Two days ago, shrugging off the latest of stomach ailments that seem part of the turf here, I took advantage of a day off from work and rented a mountain bike to head off in the early-morning heat to once again probe the remote villages of Kandal Province. It’s a 20 minute ride over the Japanese bridge but it’s a world away from the city separated from rural Cambodia by the Tonle Sap river.
I rode for two hours along dusty roads and through tiny villages where children rushed to greet the baraing (foreigner) passing by, sweating and grinning, their tiny voices chasing after me with their relentless ” hellos.” There, an old woman sat in a doorway, her torso and shaved head framed by the portal in the morning light, her soulful eyes boring into mine as I rode by slowly. Here, a young woman squatted before a bowl of water, washing vegetables for the mid-day meal. She raised her head when she heard the approaching bicycle, made direct and deep eye contact, and gave me one of those incomprehensibly beautiful Cambodian smiles that is welcoming, compelling and makes one’s heart soar.
Ahead, a group of men labored by the side of the road, digging in the sun-baked earth for reasons that I will never know. It was too close to the road to plant anything; too far from a home for it to be an expansion project. But it was an earnest and collaborative effort of some significance, judging from the looks of consternation on their faces.
I heard a vehicle approaching from behind me and edged to the side of the road to allow it to pass. A grinning Cambodian man on a motorbike eased by, pulling a ramoque (sort of a flatbed trailer) piled high with bloody cow bones. He pulled to the left and off the road, into a small gated corral where a six-foot pile of bones awaited his contribution.

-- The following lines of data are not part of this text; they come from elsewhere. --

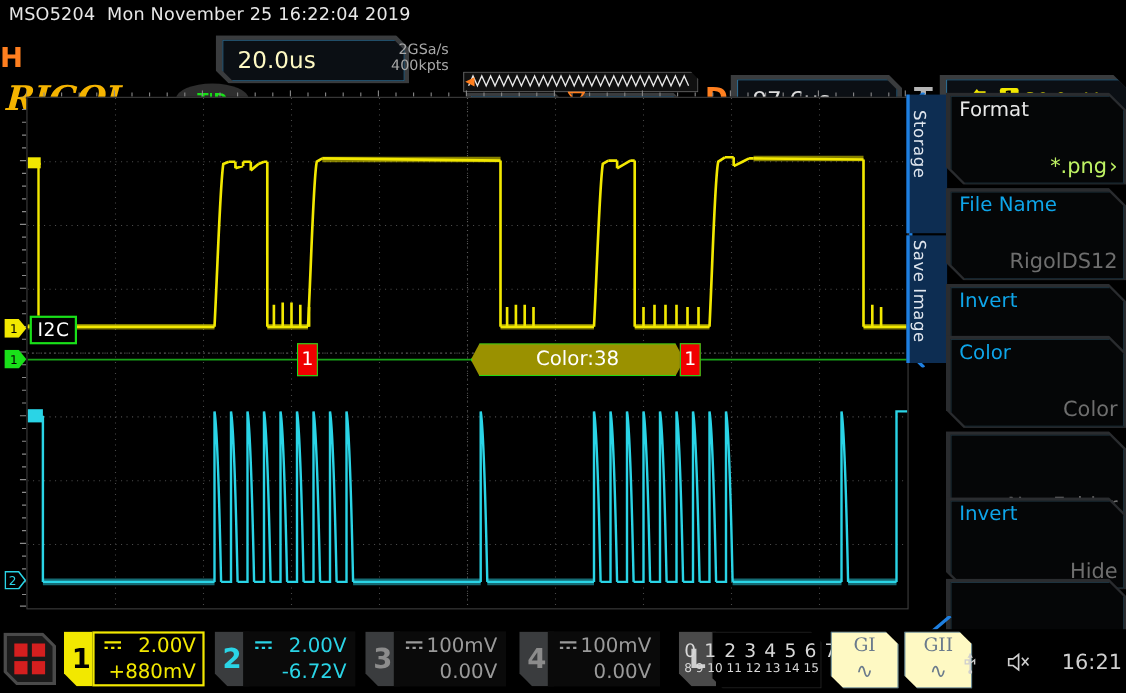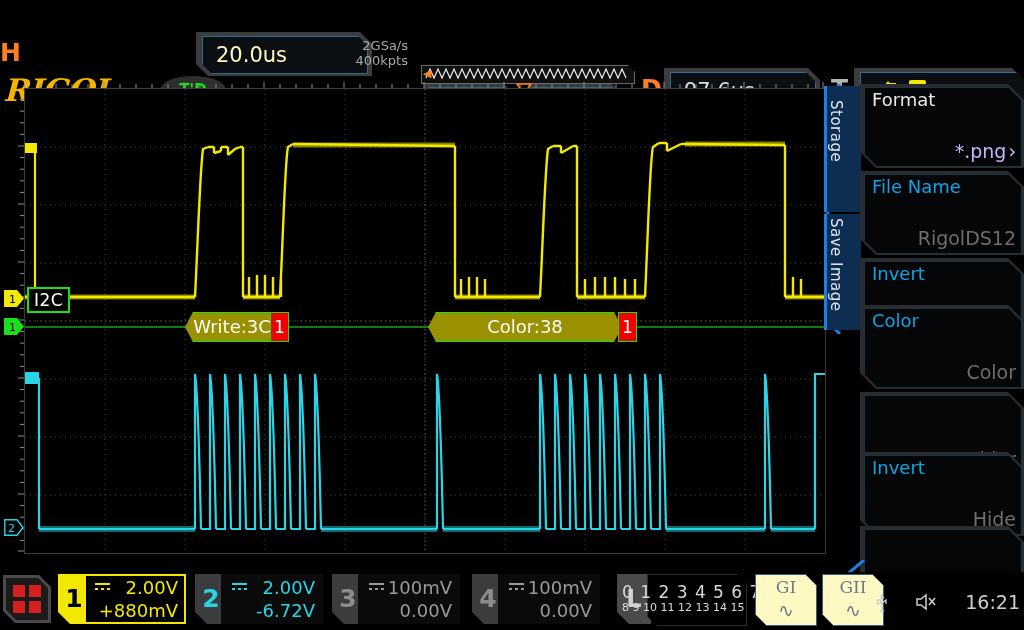--- a/index.html
+++ b/index.html
@@ -78,21 +78,21 @@
   
   .menu{position:absolute;left:860px;top:84px;width:164px;}
   .mitem{position:absolute;left:0;width:164px;height:84px;}
   .mitem-shell{position:absolute;left:0;top:0;width:164px;height:84px;background:#2a2c2f;
     clip-path:polygon(0 0, calc(100% - 16px) 0, 100% 16px, 100% 100%, 16px 100%, 0 calc(100% - 16px));}
   .mitem-in{position:absolute;left:4px;top:3px;width:156px;height:78px;background:#050607;border:1px solid #1d333f;
     clip-path:polygon(0 0, calc(100% - 14px) 0, 100% 14px, 100% 100%, 14px 100%, 0 calc(100% - 14px));}
   .mtitle{position:absolute;left:12px;top:5px;font-size:18px;}
   .mval{position:absolute;right:8px;bottom:6px;font-size:19px;}
   .mitem.active .mtitle{color:#e8e8e8;}
-  .mitem.active .mval{color:#c4b5fd;}
+  .mitem.active .mval{color:#bef264;}
   .mitem .mtitle{color:#0ea5e9;}
   .mitem .mval{color:#6e6e6e;}
   .chev{display:inline-block;margin-left:2px;}
 
   
   .bottom{position:absolute;left:0;top:572px;width:1024px;height:58px;background:#000;}
   .gridicon-shell{position:absolute;left:3px;top:3px;width:48px;height:48px;background:#4a4a4a;
     clip-path:polygon(0 0, calc(100% - 12px) 0, 100% 12px, 100% 100%, 12px 100%, 0 calc(100% - 12px));}
   .gridicon-in{position:absolute;left:3px;top:3px;width:42px;height:42px;background:#1a1a1a;
     clip-path:polygon(0 0, calc(100% - 10px) 0, 100% 10px, 100% 100%, 10px 100%, 0 calc(100% - 10px));}
@@ -120,20 +120,23 @@
 
   .traybar{position:absolute;right:4px;top:14px;height:32px;color:#cfcfcf;font-size:19px;display:flex;align-items:center;gap:26px;text-align:right;}
   .traybar svg{display:block;}
   .bluetrace{position:absolute;left:824px;top:560px;width:200px;height:46px;pointer-events:none;}
 </style>
 </head>
 <body>
 
 <div id="app">
 
+  <div class="titlebar">
+    <span class="model">MSO5204</span>&nbsp;&nbsp;<span>Mon November 25 16:22:04 2019</span>
+  </div>
 
   <div class="header">
     <div class="rigol">RIGOL</div>
 
     <div class="td-pill">
       <span>T'D</span>
     </div>
 
     <div class="hlabel">H</div>
     <div class="panel-shell h-shell"></div>
@@ -411,21 +414,20 @@
   </svg>
   <svg class="chtag" style="left:4px;top:318px;" viewBox="0 0 20 17">
     <path d="M0 0 H13 L20 8.5 L13 17 H0 Z" fill="#19e019"></path>
     <text x="5" y="13" font-size="11" font-family="DejaVu Sans, sans-serif" fill="#000">1</text>
   </svg>
   <svg class="chtag" style="left:4px;top:519px;" viewBox="0 0 20 17">
     <path d="M0.8 0.8 H13 L19 8.5 L13 16.2 H0.8 Z" fill="#000" stroke="#2ad4e6" stroke-width="1.4"></path>
     <text x="4" y="13" font-size="11" font-family="DejaVu Sans, sans-serif" fill="#2ad4e6">2</text>
   </svg>
 
-  <div class="decode" style="left:185px;top:312px;width:92px;">Write:3C</div>
   <div class="decode-ack" style="left:270px;top:312px;">1</div>
   <div class="decode" style="left:428px;top:312px;width:192px;">Color:38</div>
   <div class="decode-ack" style="left:618px;top:312px;">1</div>
 
   <svg class="sidebluenotch" viewBox="0 0 40 250">
     <path d="M16 0 L4 12 L4 238 L16 250" fill="none" stroke="#1e7fe0" stroke-width="3"></path>
   </svg>
   <div class="sidetabs">
     <div class="sidetab t1">
       <span style="margin-top:14px;">Storage</span>

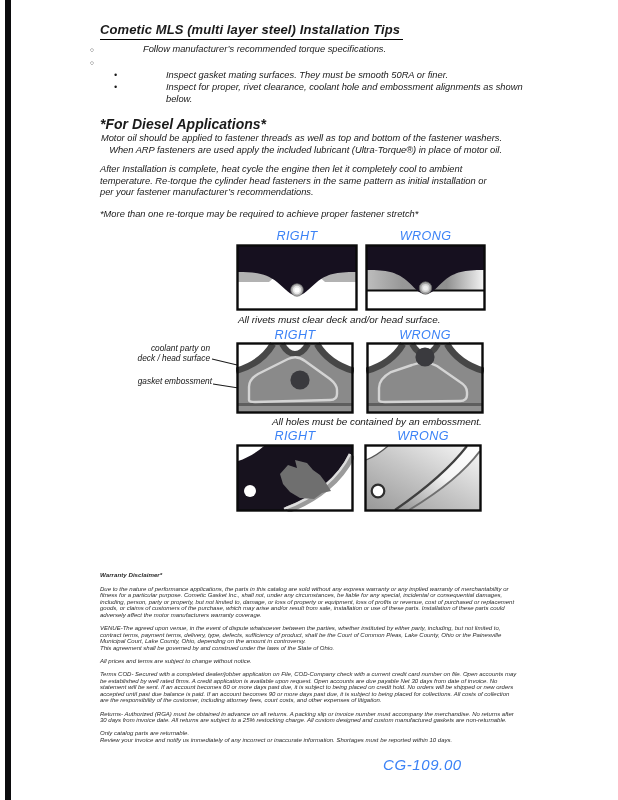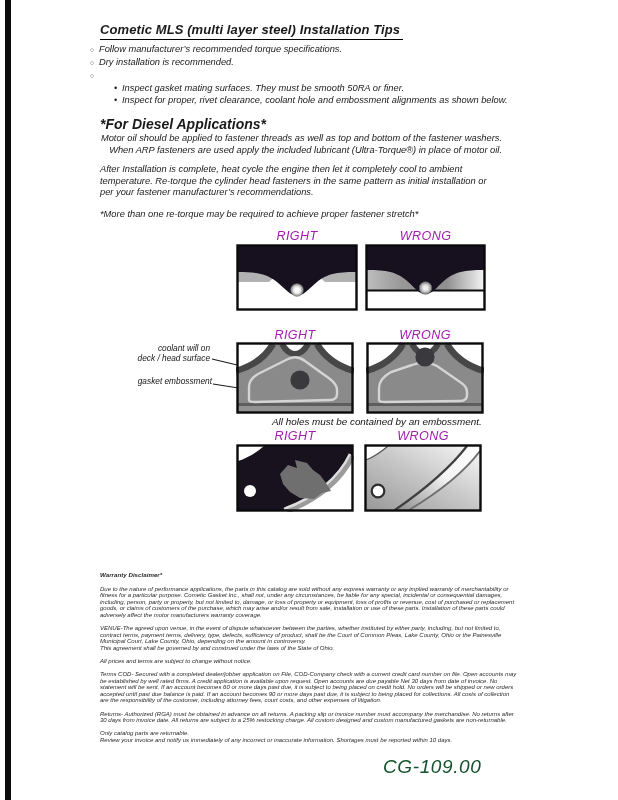--- a/index.html
+++ b/index.html
@@ -6,58 +6,54 @@
   .page{
     position:relative;width:618px;height:800px;background:#ffffff;overflow:hidden;
     font-family:"Liberation Sans", sans-serif;color:#1a1a1a;font-style:italic;
   }
   .scan-edge{position:absolute;left:5px;top:0;width:6px;height:800px;background:#0c0c0e;}
   .title{
     position:absolute;left:100px;top:22px;font-size:13px;font-weight:bold;
     border-bottom:1.8px solid #000;padding-bottom:2px;padding-right:3px;letter-spacing:0.1px;
   }
   .bullets{position:absolute;left:90px;top:43px;font-size:9.3px;line-height:12px;width:440px;}
-  .b-row{display:flex;}
+  .b-row{display:flex;gap:44px;}
   .b-marker{width:9px;flex:0 0 9px;font-size:6.5px;line-height:12px;padding-top:1px;}
   .sub{margin-left:24px;}
   .sub .b-marker{font-size:9px;padding-top:0;width:8px;flex-basis:8px;}
   .diesel-heading{position:absolute;left:100px;top:116px;font-size:14px;font-weight:bold;}
   .para{position:absolute;left:100px;width:402px;font-size:9.3px;line-height:11.7px;}
   .p1{top:133px;text-align:right;}
   .p2{top:164px;}
   .note{top:209px;width:430px;}
-  .fig-label{position:absolute;font-size:12.6px;letter-spacing:0.4px;color:#a21caf;text-align:center;}
+  .fig-label{position:absolute;font-size:12.6px;letter-spacing:0.4px;color:#3b82f6;text-align:center;}
   .fig-caption{position:absolute;font-size:9.9px;line-height:11.5px;color:#141414;}
   .panel{position:absolute;}
   .annot{position:absolute;font-size:8.3px;line-height:9.6px;text-align:right;color:#141414;}
-  .footer-code{position:absolute;left:383px;top:756px;font-size:19px;letter-spacing:0.6px;color:#14532d;}
+  .footer-code{position:absolute;left:383px;top:756px;font-size:15px;letter-spacing:0.6px;color:#3b82f6;}
   .disclaimer{position:absolute;left:100px;top:572px;width:418px;font-size:6px;line-height:6.6px;color:#2a2a2a;}
   .disclaimer .dhead{font-weight:bold;font-size:6.2px;margin-bottom:7px;}
   .disclaimer p{margin:0 0 6.5px 0;}
   .disclaimer .joined{margin:0;}
   .disclaimer .gap{margin:0 0 6.5px 0;}
   svg{display:block;}
 </style>
 </head>
 <body>
 
 <div class="page">
 
   <div class="scan-edge"></div>
 
   <div class="title">Cometic MLS (multi layer steel) Installation Tips</div>
 
   <div class="bullets">
     <div class="b-row">
       <span class="b-marker">○</span>
       <span>Follow manufacturer’s recommended torque specifications.</span>
-    </div>
-    <div class="b-row">
-      <span class="b-marker">○</span>
-      <span>Dry installation is recommended.</span>
     </div>
     <div class="b-row">
       <span class="b-marker">○</span>
     </div>
     <div class="b-row sub">
       <span class="b-marker">•</span>
       <span>Inspect gasket mating surfaces.  They must be smooth 50RA or finer.</span>
     </div>
     <div class="b-row sub">
       <span class="b-marker">•</span>
@@ -100,26 +96,27 @@
       <rect x="2" y="26" width="117" height="20" fill="url(#g-band1)"></rect>
       <rect x="2" y="45.5" width="117" height="2" fill="#0c0c0c"></rect>
       <path d="M2,2 H119 V26 C99,26 90,28 80,36 C71,43.5 68,50 60.5,50 C53,50 50,43.5 41,36 C31,28 22,26 2,26 Z" fill="#16101f"></path>
       <circle cx="60.5" cy="44" r="6.2" fill="#a5a5a5" stroke="#5f5f5f" stroke-width="0.8"></circle>
       <circle cx="60.5" cy="44" r="4.1" fill="#d6d6d6"></circle>
       <circle cx="60.5" cy="44" r="2.5" fill="#efefef"></circle>
       <rect x="1.5" y="1.5" width="118" height="64" fill="none" stroke="#0a0a0a" stroke-width="2.4"></rect>
     </svg>
   </div>
 
+  <div class="fig-caption" style="left:238px;top:314px;width:280px;">All rivets must clear deck and/or head surface.</div>
 
   <div class="fig-label" style="left:236px;top:328px;width:118px;">RIGHT</div>
   <div class="fig-label" style="left:366px;top:328px;width:118px;">WRONG</div>
 
   <div class="annot" style="left:116px;top:344px;width:94px;">
-    <div>coolant will on</div>
+    <div>coolant party on</div>
     <div>deck / head surface</div>
   </div>
   <div class="annot" style="left:116px;top:377px;width:96px;text-align:right;">gasket embossment</div>
 
   <svg style="position:absolute;left:110px;top:340px;" width="200" height="70" viewBox="0 0 200 70">
     <line x1="102" y1="19" x2="186" y2="39" stroke="#1a1a1a" stroke-width="1.1"></line>
     <line x1="103" y1="44" x2="148" y2="51" stroke="#1a1a1a" stroke-width="1.1"></line>
   </svg>
 
   <div class="panel" style="left:236px;top:342px;">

The stultifying heat of 9 a.m. combined with the persistent dust can wear a cyclist down, so I sought the shaded refuge of a waterside track that I know. Here, cows often block paths and chickens, ducks and children scurry about, making one proceed with caution along the tight corners and bumpy trails. I came across three children collecting fruit from a tree and they turn, startled, then waved and grinned as I sped by.
Many of the villagers are Vietnamese families living off the fish from the Tonle Sap and vegetables from the rich land along its banks. I rode through vast fields of cilantro, the pungent scent permeating the air as I rolled by.Rice paddies, mango and papaya plantations and corn and melon patches lie shoulder to shoulder with mounds of trash and garbage, and plastic bags are strewn everywhere. This is a country with a serious plastic addiction, and evidence of the habit is everywhere.
Crossing through a Muslim village I passed women shrouded with burqas hurrying their children out of the path of the approaching foreigner on a bicycle. I made visual contact with one, and as our gazes met I saw the smile in her eyes through the slit in her facial covering. I rode north to the new flyover bridge linking the east side of the river with the west, climbing over the bridge’s crest to freewheel onto National Road 6a, turning south into Phnom Penh.
I was instantly enveloped by noisy trucks and motorbikes, swirling dust from passing buses, street sounds from markets and sweet sounds of suburban Cambodian life. It’s muffler less trucks to the left bellowing exhaust and giggling children to the right, playing kick the sandal in the dusty side streets. More contrasts, side by side. The density of houses – and their construction – changes dramatically once you cross the bridge, and you get a sense that the modern Cambodia lacks much of the charm, grace and dignity that the rural poor enjoy.
The constant, though, is the attitude of the people. Engaging, warm, open, welcoming. Smiling faces, everywhere.
The ride back into Phnom Penh is about 45 minutes along heavily trafficked roads, and I elicited stares, smiles and more than a few waves as I pounded my way along. I coughed, my lungs feeling the effects of the road’s dust, and doused my head with water to stave off the heat as the sun rose higher in the sky.
I smile. I look around.
Like viewing my wonderful, beautiful wife anew from across the floor of an upscale Phnom Penh nightclub, I see Cambodia with fresh eyes.
And as I contemplate her beauty, charm and very special people, places, customs and qualities, I once again fall in love with my new home.